高校生平和大使の2人はこの夏、長崎やスイスの国連欧州本部を訪問する予定で、この日7人は、署名活動のほか、釜石で戦争について学びました。

■郷土資料館
(菊池のどかさん高校生に説明)

 高校生が訪れたのは、市の郷土資料館。案内したのは、普段、震災の語り部活動をしている菊池のどかさんです。実は菊池さんも高校時代、高校生平和大使を務め、戦争と平和について考えてきました。

菊池のどかさん
「生の声を繋げるというのは難しい状況だし、その人たちが生きてらっしゃったときに書いたものを読んで伝える。
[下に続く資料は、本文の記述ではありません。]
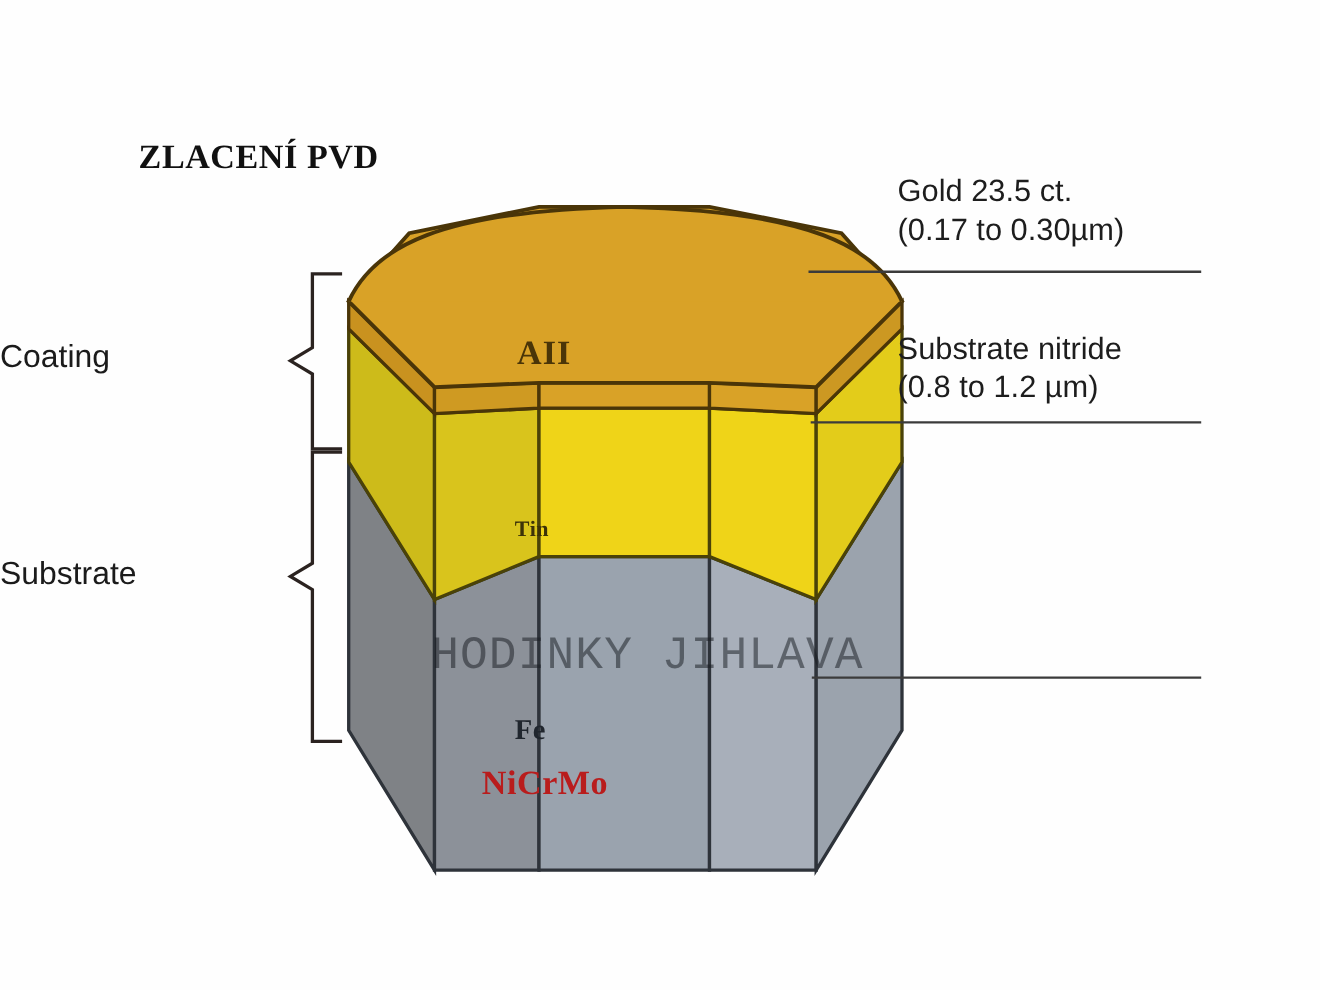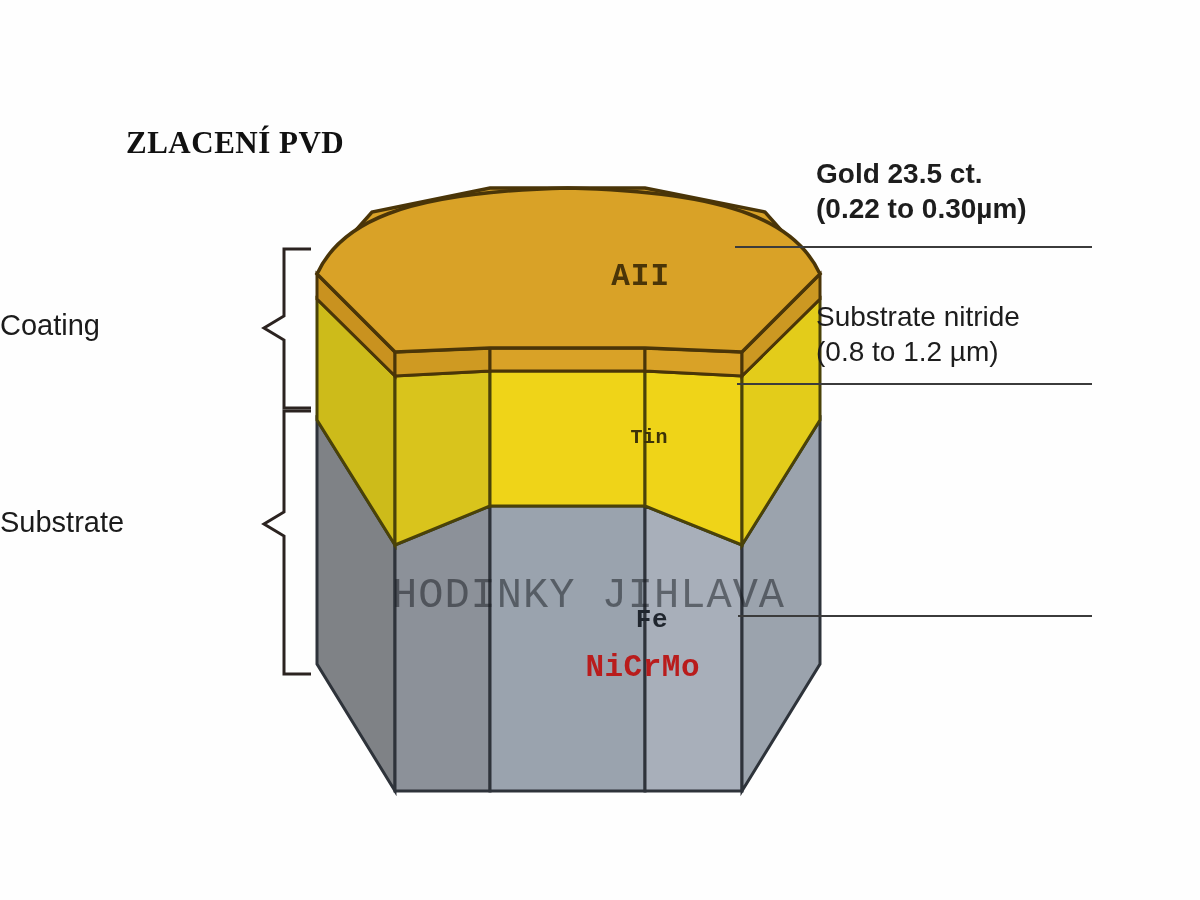--- a/index.html
+++ b/index.html
@@ -61,44 +61,45 @@
 
   
   .anno {
     position: absolute;
     font-family: "Liberation Sans", sans-serif;
     font-size: 28px;
     line-height: 35px;
     color: #1d1d1d;
     white-space: nowrap;
   }
-  #anno-gold     { left: 816px; top: 140px; font-weight: bold; }
+  #anno-gold     { left: 816px; top: 140px; }
   #anno-tin      { left: 816px; top: 283px; }
   #anno-steel    { left: 816px; top: 468px; }
 
   
   #watermark {
     position: absolute;
     left: 392px;
     top: 556px;
     font-family: Liberation Mono, monospace;
     font-size: 42px;
     letter-spacing: 1px;
     color: rgba(25, 28, 34, 0.52);
     white-space: nowrap;
     pointer-events: none;
   }
 
   
   .face-label {
     position: absolute;
-    font-family: Liberation Mono, monospace;
+    font-family: Liberation Serif, serif;
     font-weight: bold;
     white-space: nowrap;
-    text-align: right;
+    text-align: left;
+    margin-top: 44px;
   }
   #label-au {
     left: 470px;
     top: 243px;
     width: 200px;
     font-size: 31px;
     color: #4a3508;
     letter-spacing: 1px;
   }
   #label-tin {
@@ -193,21 +194,21 @@
   <div id="watermark">HODINKY JIHLAVA</div>
 
   <div class="face-label" id="label-fe">Fe</div>
   <div class="face-label" id="label-nicrmo">NiCrMo</div>
 
   <div class="bracket-label" id="label-coating">Coating</div>
   <div class="bracket-label" id="label-substrate">Substrate</div>
 
   <div class="anno" id="anno-gold">
     <div>Gold 23.5 ct.</div>
-    <div>(0.22 to 0.30µm)</div>
+    <div>(0.17 to 0.30µm)</div>
   </div>
 
   <div class="anno" id="anno-tin">
     <div>Substrate nitride</div>
     <div>(0.8 to 1.2 µm)</div>
   </div>
 
 
 </div>
 

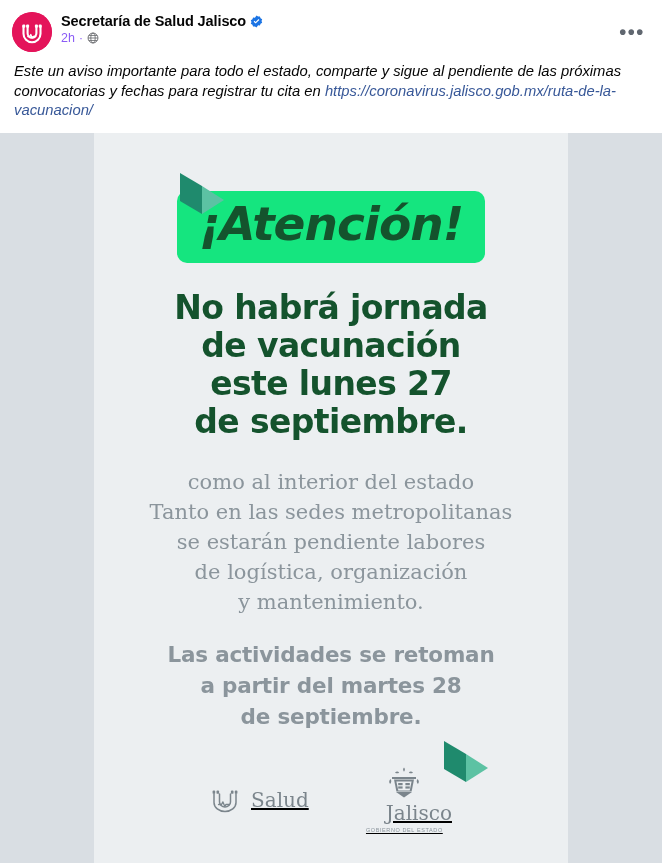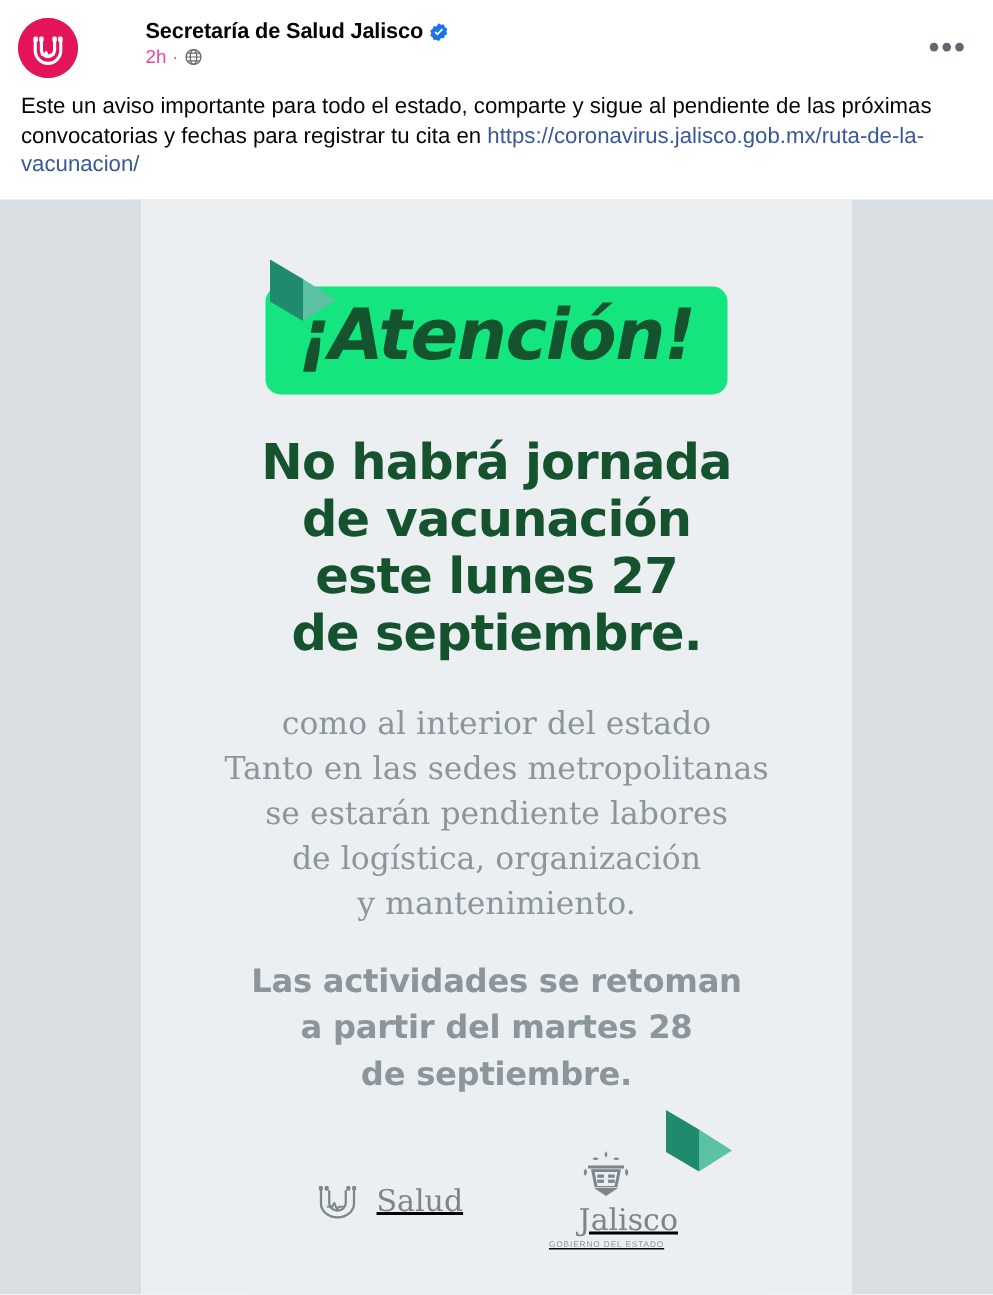--- a/index.html
+++ b/index.html
@@ -23,21 +23,20 @@
     display: flex;
     flex-direction: column;
   }
 
   
   .post-header {
     display: flex;
     align-items: flex-start;
     padding: 12px 12px 0 12px;
     position: relative;
-    gap: 36px;
   }
   .avatar {
     width: 40px;
     height: 40px;
     border-radius: 50%;
     background: #e4145a;
     flex: 0 0 40px;
     display: flex;
     align-items: center;
     justify-content: center;
@@ -65,21 +64,21 @@
   }
   .verified {
     margin-left: 4px;
     display: inline-flex;
     align-items: center;
   }
   .meta-row {
     display: flex;
     align-items: center;
     margin-top: 2px;
-    color: #ec4899;
+    color: #8b5cf6;
     font-size: 12.5px;
   }
   .meta-dot {
     margin: 0 4px;
     font-size: 12px;
     line-height: 12px;
   }
   .globe-icon { display: inline-flex; align-items: center; }
 
   .more-btn {
@@ -100,20 +99,21 @@
     cursor: pointer;
   }
 
   
   .post-text {
     padding: 10px 14px 12px 14px;
     font-size: 14.8px;
     line-height: 1.33;
     color: #050505;
     word-wrap: break-word;
+    font-style: italic;
   }
   .post-link {
     color: #385898;
     text-decoration: none;
     cursor: pointer;
   }
 
   
   .post-image {
     flex: 1 1 auto;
当時の実物が残っていたりするからそれを伝えていくのは今ならできる」

高校生たちは、釜石が2度にわたり被害を受けた艦砲射撃のことや、当時のまちの状況について菊池さんから聞き、戦争の歴史にどう向き合っていくか自分なりに考えていました。

高校生平和大使 小笠原妙衣さん
「自分が学ぶのもそうなんですけれど、全ての事に対して自分事でとらえて、(経験を)岩手に持って帰って中学校とかでも講演とかしていけたらいいな」

澤田麻椰さん
「自分の言葉で語り継ぐっていうのを大切にしたいなと考えていて、自分自身が若い世代や世界中に向けて当時の事だとか、どうしていくべきかなどを伝えていけたらと考えています」

■高校生戦跡ツアー薬師公園
 一方、こちらは21日、釜石で行われた戦争の歴史を学ぶツアー。企画したのは地元・釜石高校3年の佐藤凛汰朗さんと中澤大河さんです。2人は高校のゼミ活動で「釜石の戦争」をテーマに学んだのがきっかけでツアーを企画。市の職員や地元のガイドも手伝い、準備を進めてきました。佐藤さんは去年、高校生平和大使を務め、活動の中で戦争を伝承する必要性を感じていたといいます。

(説明と防空壕の中での参加者)

■小川防空壕
この日は、県の内外から20人が参加。2度の艦砲射撃を受けた釜石市には、戦争の爪痕が数多く残っていて、参加した人は、防空壕や捕虜の収容所跡、当時、釜石鉱山で命を落とした中国人の慰霊の像などを高校生2人のガイドの案内で回りました。

参加者
「戦後80年を迎えて実際に体験した語り部さんたちもいなくなってくる中で、新しい世代が戦争の事を調べて大人に向け発表してくれるのがとても素晴らしいことだと思います」

中澤大河さん
「捕虜収容所があってそこで働かせていたのを聞いて、釜石は被害だけじゃなく加害をあたえてしまっているので、被害を受けた所よりも一層この記憶を忘れないようにしなきゃいけないなって」

佐藤凛汰朗さん
「まだまだ知識が不十分なところがあるので、もっと深堀していきたいなと思いましたし、今回自分たちが中心となって若い世代にも継承していけたらいいなと考えているので、学問等に生かしながら今後活動していきたいなと」

 戦後80年。当時の体験と言葉を未来に繋ぎ、平和を守って行こうと、若い世代が取り組みを進めています。